(Beginning of Data shown)

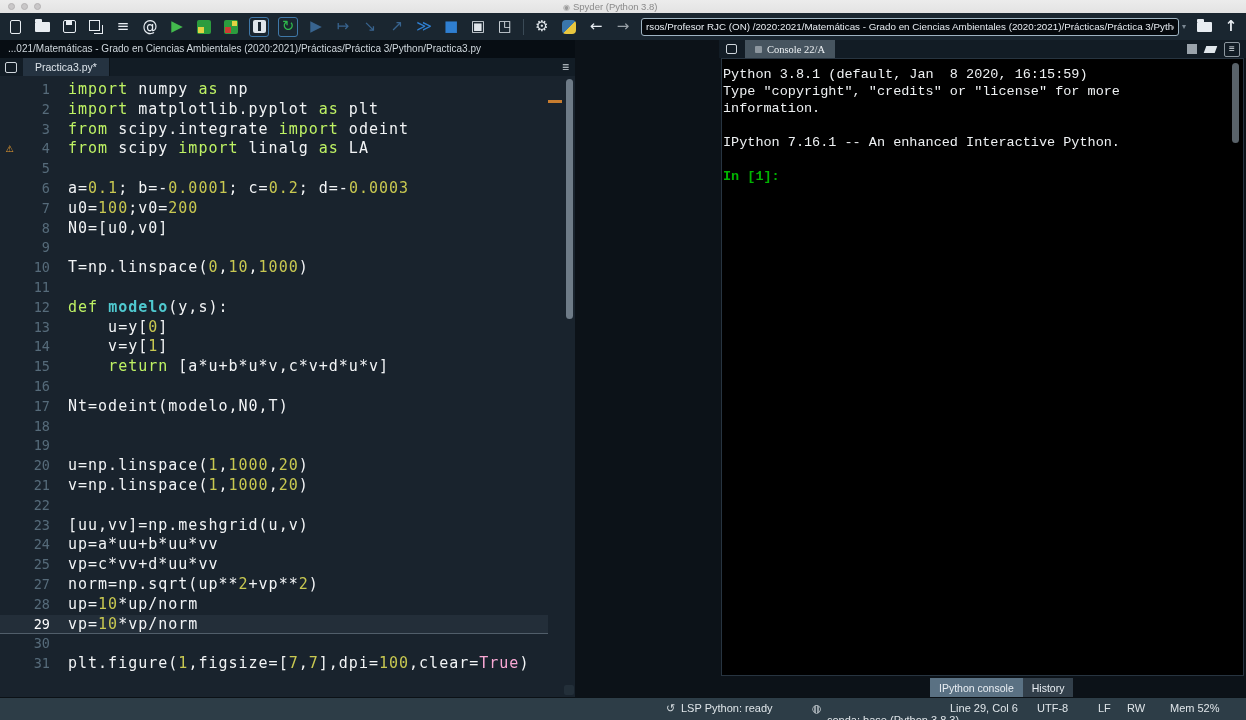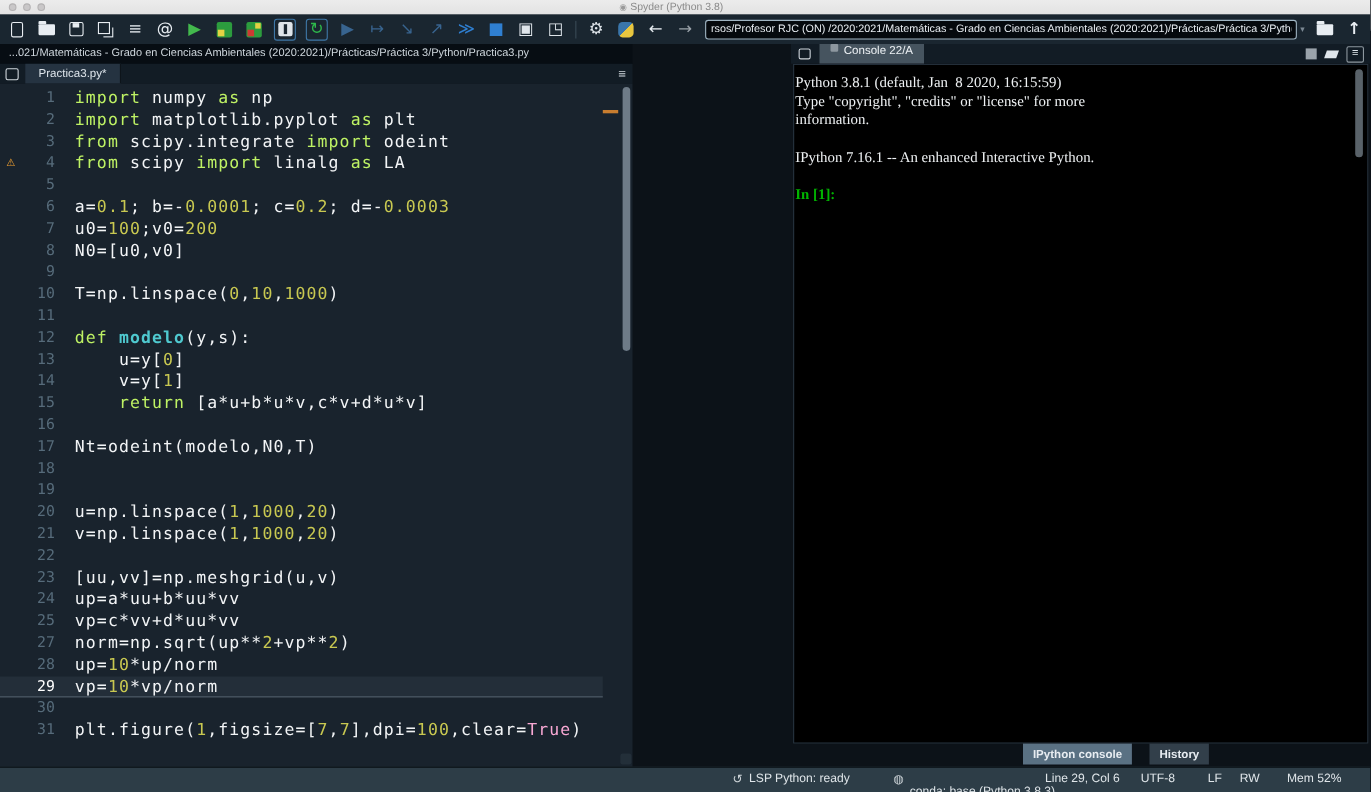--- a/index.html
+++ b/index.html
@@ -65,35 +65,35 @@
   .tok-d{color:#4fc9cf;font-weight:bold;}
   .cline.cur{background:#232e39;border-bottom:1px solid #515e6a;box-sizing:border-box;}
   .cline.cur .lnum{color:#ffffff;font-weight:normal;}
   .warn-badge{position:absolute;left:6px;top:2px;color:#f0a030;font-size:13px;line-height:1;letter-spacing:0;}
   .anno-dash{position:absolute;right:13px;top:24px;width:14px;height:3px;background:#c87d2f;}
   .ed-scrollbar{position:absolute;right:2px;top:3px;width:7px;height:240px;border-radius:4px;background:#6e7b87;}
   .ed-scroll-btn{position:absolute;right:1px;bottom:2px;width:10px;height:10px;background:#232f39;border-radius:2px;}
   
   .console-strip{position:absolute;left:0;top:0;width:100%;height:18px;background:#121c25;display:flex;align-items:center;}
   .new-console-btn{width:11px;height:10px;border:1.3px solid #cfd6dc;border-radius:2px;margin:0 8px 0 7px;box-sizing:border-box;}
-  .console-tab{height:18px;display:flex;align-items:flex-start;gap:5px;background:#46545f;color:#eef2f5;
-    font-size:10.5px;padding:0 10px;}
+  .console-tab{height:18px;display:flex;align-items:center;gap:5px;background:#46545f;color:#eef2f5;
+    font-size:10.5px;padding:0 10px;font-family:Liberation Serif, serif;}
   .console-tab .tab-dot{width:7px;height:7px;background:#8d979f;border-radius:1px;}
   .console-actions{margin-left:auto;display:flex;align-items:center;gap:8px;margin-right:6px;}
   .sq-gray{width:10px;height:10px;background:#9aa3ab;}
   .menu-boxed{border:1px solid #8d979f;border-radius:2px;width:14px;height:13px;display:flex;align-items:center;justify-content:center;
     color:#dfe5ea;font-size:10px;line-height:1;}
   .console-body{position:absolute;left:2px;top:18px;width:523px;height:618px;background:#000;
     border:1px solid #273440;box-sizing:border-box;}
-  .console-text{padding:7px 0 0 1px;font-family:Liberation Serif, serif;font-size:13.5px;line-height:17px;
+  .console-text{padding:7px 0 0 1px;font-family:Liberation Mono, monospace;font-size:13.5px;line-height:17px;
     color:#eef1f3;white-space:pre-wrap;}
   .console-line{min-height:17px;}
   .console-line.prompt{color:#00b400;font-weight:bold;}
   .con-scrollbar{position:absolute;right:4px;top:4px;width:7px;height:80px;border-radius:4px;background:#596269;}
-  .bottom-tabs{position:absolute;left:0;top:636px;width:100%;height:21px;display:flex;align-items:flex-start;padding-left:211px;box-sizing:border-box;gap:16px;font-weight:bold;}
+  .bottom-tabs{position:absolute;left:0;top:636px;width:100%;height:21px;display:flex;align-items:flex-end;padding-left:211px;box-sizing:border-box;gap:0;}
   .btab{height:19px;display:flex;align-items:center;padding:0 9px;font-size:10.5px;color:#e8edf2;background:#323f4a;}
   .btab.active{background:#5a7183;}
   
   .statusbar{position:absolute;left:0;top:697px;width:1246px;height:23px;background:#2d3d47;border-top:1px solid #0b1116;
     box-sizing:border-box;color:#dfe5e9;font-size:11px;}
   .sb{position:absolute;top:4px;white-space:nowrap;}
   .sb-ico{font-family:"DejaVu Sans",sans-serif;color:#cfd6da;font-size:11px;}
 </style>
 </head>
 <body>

(End of Data shown)

- **What you are asked to do**
The records above must be printed exactly; the pictures stay out.

- **Task response**
--- a/index.html
+++ b/index.html
@@ -65,35 +65,35 @@
   .tok-d{color:#4fc9cf;font-weight:bold;}
   .cline.cur{background:#232e39;border-bottom:1px solid #515e6a;box-sizing:border-box;}
   .cline.cur .lnum{color:#ffffff;font-weight:normal;}
   .warn-badge{position:absolute;left:6px;top:2px;color:#f0a030;font-size:13px;line-height:1;letter-spacing:0;}
   .anno-dash{position:absolute;right:13px;top:24px;width:14px;height:3px;background:#c87d2f;}
   .ed-scrollbar{position:absolute;right:2px;top:3px;width:7px;height:240px;border-radius:4px;background:#6e7b87;}
   .ed-scroll-btn{position:absolute;right:1px;bottom:2px;width:10px;height:10px;background:#232f39;border-radius:2px;}
   
   .console-strip{position:absolute;left:0;top:0;width:100%;height:18px;background:#121c25;display:flex;align-items:center;}
   .new-console-btn{width:11px;height:10px;border:1.3px solid #cfd6dc;border-radius:2px;margin:0 8px 0 7px;box-sizing:border-box;}
-  .console-tab{height:18px;display:flex;align-items:flex-start;gap:5px;background:#46545f;color:#eef2f5;
-    font-size:10.5px;padding:0 10px;}
+  .console-tab{height:18px;display:flex;align-items:center;gap:5px;background:#46545f;color:#eef2f5;
+    font-size:10.5px;padding:0 10px;font-family:Liberation Serif, serif;}
   .console-tab .tab-dot{width:7px;height:7px;background:#8d979f;border-radius:1px;}
   .console-actions{margin-left:auto;display:flex;align-items:center;gap:8px;margin-right:6px;}
   .sq-gray{width:10px;height:10px;background:#9aa3ab;}
   .menu-boxed{border:1px solid #8d979f;border-radius:2px;width:14px;height:13px;display:flex;align-items:center;justify-content:center;
     color:#dfe5ea;font-size:10px;line-height:1;}
   .console-body{position:absolute;left:2px;top:18px;width:523px;height:618px;background:#000;
     border:1px solid #273440;box-sizing:border-box;}
-  .console-text{padding:7px 0 0 1px;font-family:Liberation Serif, serif;font-size:13.5px;line-height:17px;
+  .console-text{padding:7px 0 0 1px;font-family:Liberation Mono, monospace;font-size:13.5px;line-height:17px;
     color:#eef1f3;white-space:pre-wrap;}
   .console-line{min-height:17px;}
   .console-line.prompt{color:#00b400;font-weight:bold;}
   .con-scrollbar{position:absolute;right:4px;top:4px;width:7px;height:80px;border-radius:4px;background:#596269;}
-  .bottom-tabs{position:absolute;left:0;top:636px;width:100%;height:21px;display:flex;align-items:flex-start;padding-left:211px;box-sizing:border-box;gap:16px;font-weight:bold;}
+  .bottom-tabs{position:absolute;left:0;top:636px;width:100%;height:21px;display:flex;align-items:flex-end;padding-left:211px;box-sizing:border-box;gap:0;}
   .btab{height:19px;display:flex;align-items:center;padding:0 9px;font-size:10.5px;color:#e8edf2;background:#323f4a;}
   .btab.active{background:#5a7183;}
   
   .statusbar{position:absolute;left:0;top:697px;width:1246px;height:23px;background:#2d3d47;border-top:1px solid #0b1116;
     box-sizing:border-box;color:#dfe5e9;font-size:11px;}
   .sb{position:absolute;top:4px;white-space:nowrap;}
   .sb-ico{font-family:"DejaVu Sans",sans-serif;color:#cfd6da;font-size:11px;}
 </style>
 </head>
 <body>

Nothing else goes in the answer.